### Problem statement
Where the string "output" occurs in a line of the data below, that line should be copied.

(Modification records)
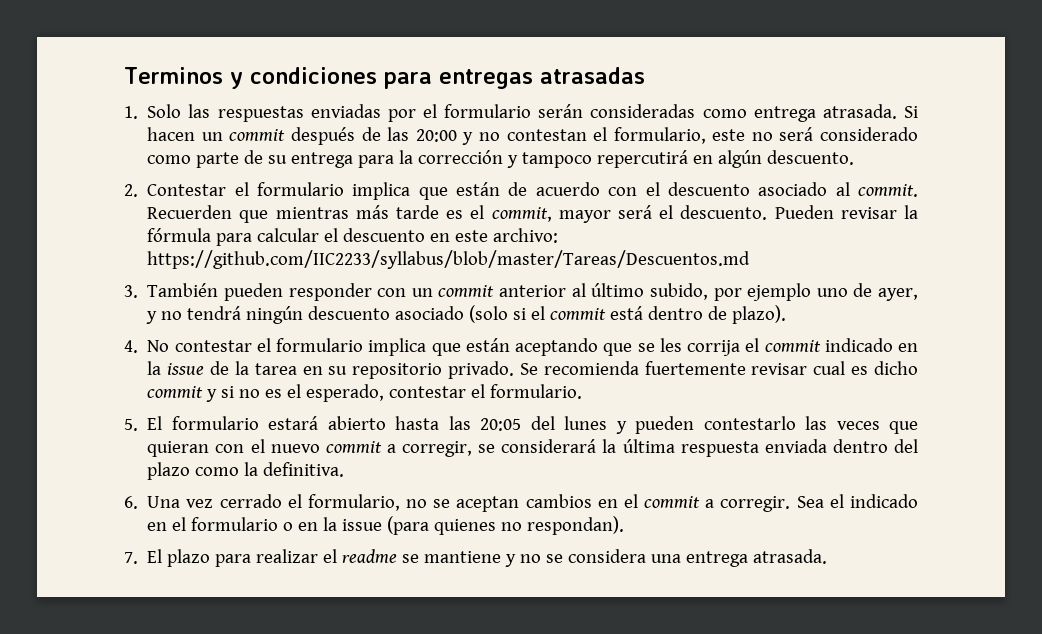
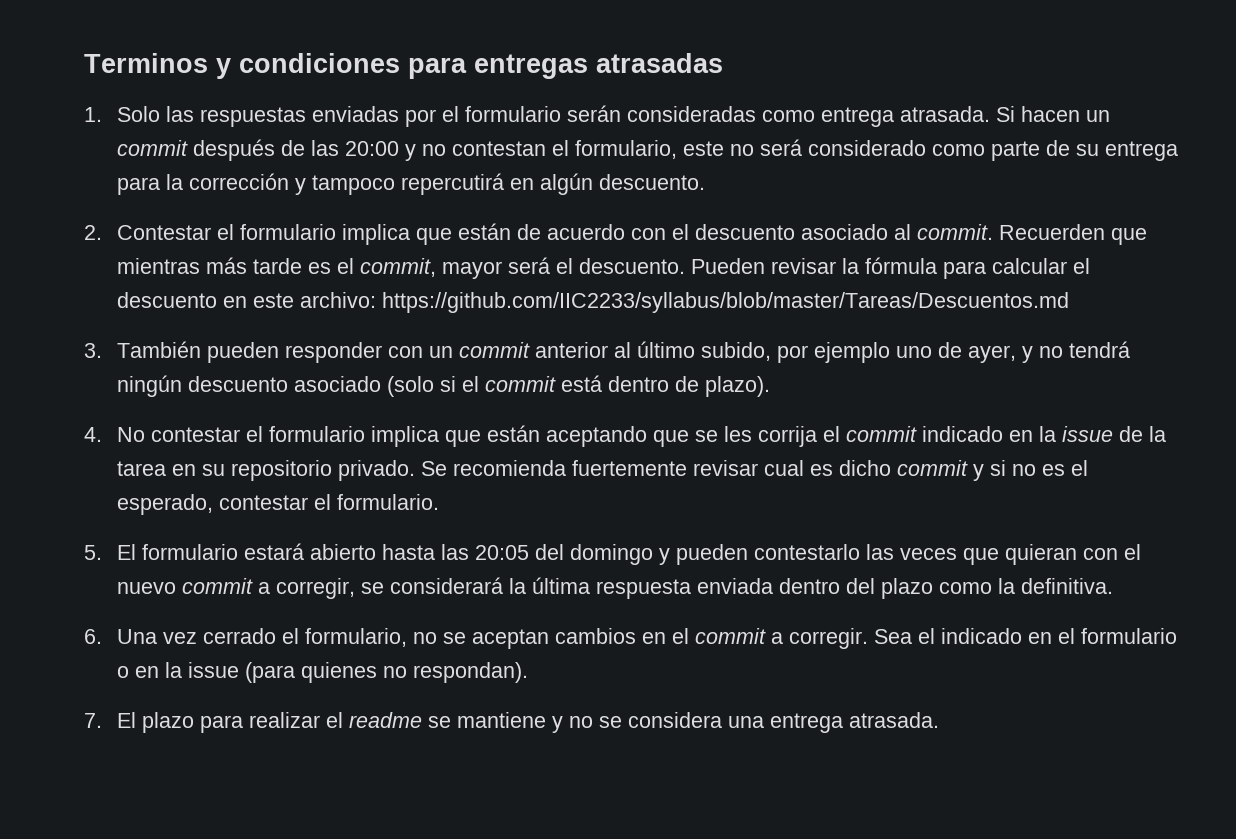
- 5. El formulario estará abierto hasta las 20:05 del lunes y pueden contestarlo las veces que quieran con el nuevo commit a corregir, se considerará la última respuesta enviada dentro del plazo como la definitiva.
+ 5. El formulario estará abierto hasta las 20:05 del domingo y pueden contestarlo las veces que quieran con el nuevo commit a corregir, se considerará la última respuesta enviada dentro del plazo como la definitiva.

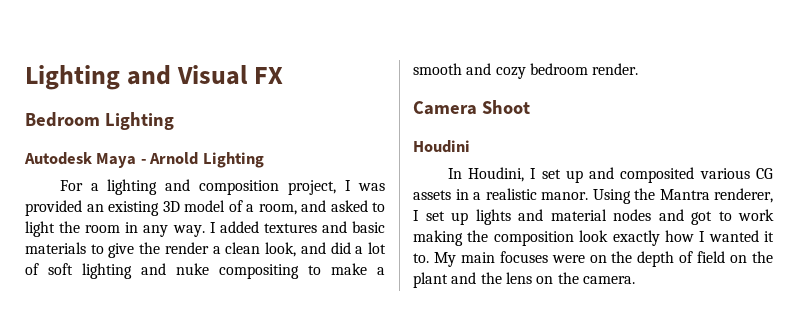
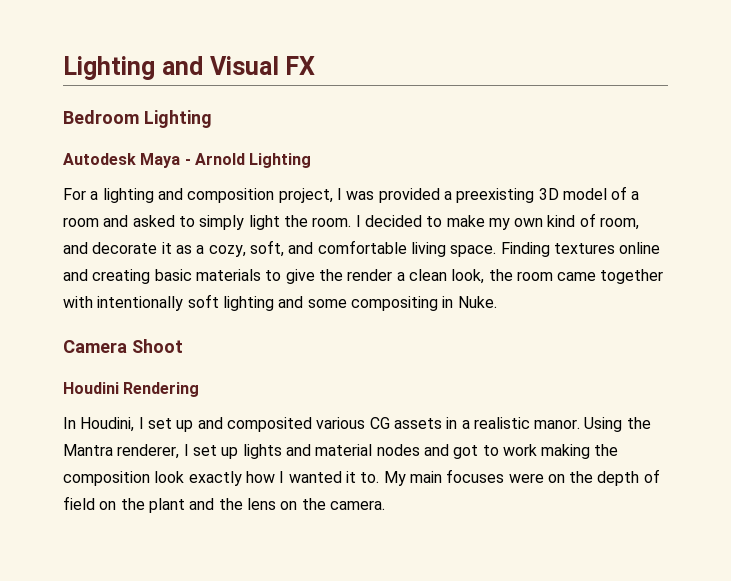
- For a lighting and composition project, I was provided an existing 3D model of a room, and asked to light the room in any way. I added textures and basic materials to give the render a clean look, and did a lot of soft lighting and nuke compositing to make a smooth and cozy bedroom render.
+ For a lighting and composition project, I was provided a preexisting 3D model of a room and asked to simply light the room. I decided to make my own kind of room, and decorate it as a cozy, soft, and comfortable living space. Finding textures online and creating basic materials to give the render a clean look, the room came together with intentionally soft lighting and some compositing in Nuke.
- Houdini
+ Houdini Rendering

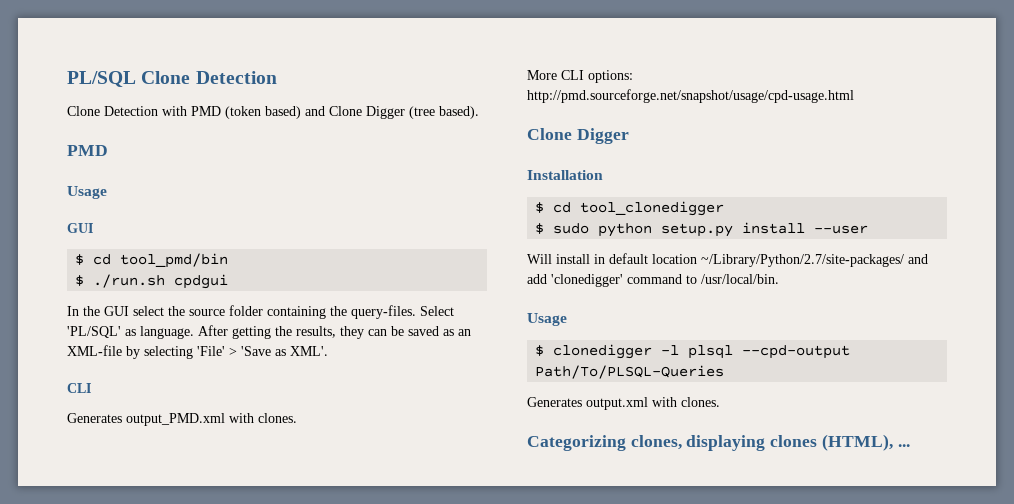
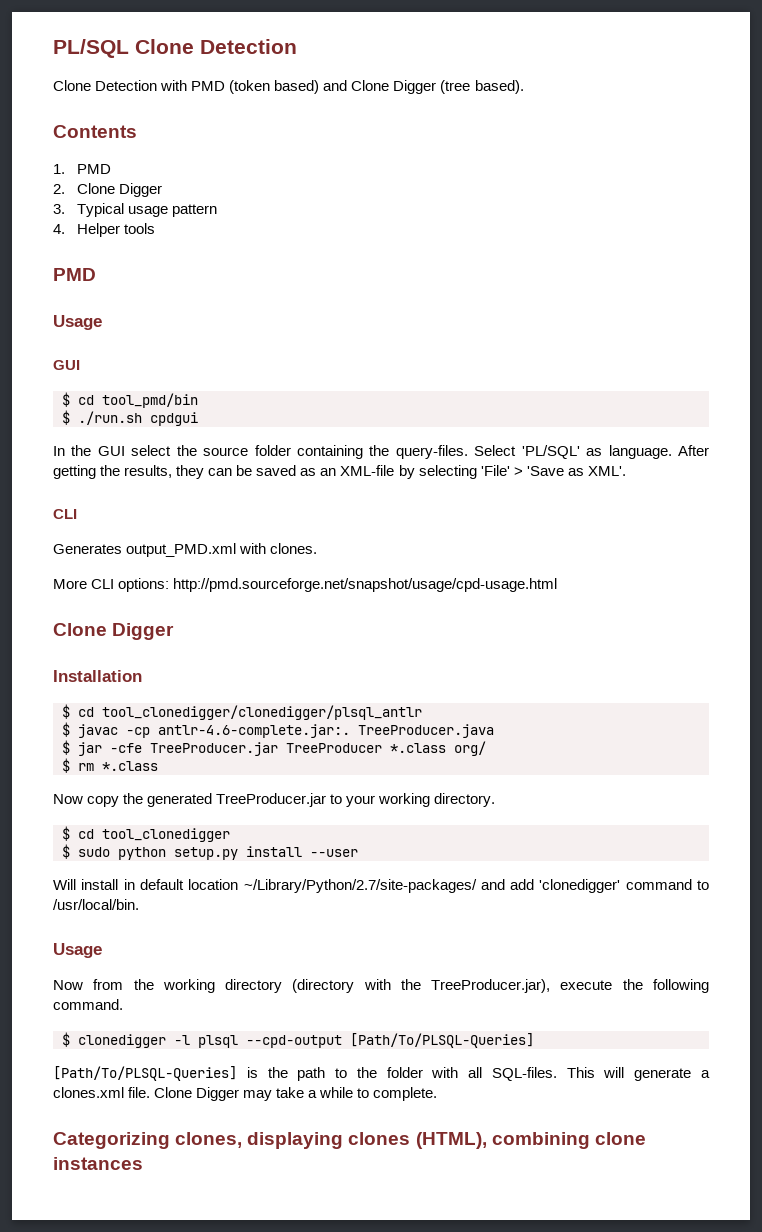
+ Contents
+ 1. PMD
+ 2. Clone Digger
+ 3. Typical usage pattern
+ 4. Helper tools
+ $ cd tool_clonedigger/clonedigger/plsql_antlr
+ $ javac -cp antlr-4.6-complete.jar:. TreeProducer.java
+ $ jar -cfe TreeProducer.jar TreeProducer *.class org/
+ $ rm *.class
+ Now copy the generated TreeProducer.jar to your working directory.
+ Now from the working directory (directory with the TreeProducer.jar), execute the following command.
- $ clonedigger -l plsql --cpd-output Path/To/PLSQL-Queries
- Generates output.xml with clones.
+ $ clonedigger -l plsql --cpd-output [Path/To/PLSQL-Queries]
+ [Path/To/PLSQL-Queries] is the path to the folder with all SQL-files. This will generate a clones.xml file. Clone Digger may take a while to complete.
- Categorizing clones, displaying clones (HTML), ...
+ Categorizing clones, displaying clones (HTML), combining clone instances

### Answer for this exercise
- $ clonedigger -l plsql --cpd-output Path/To/PLSQL-Queries
- Generates output.xml with clones.
+ $ clonedigger -l plsql --cpd-output [Path/To/PLSQL-Queries]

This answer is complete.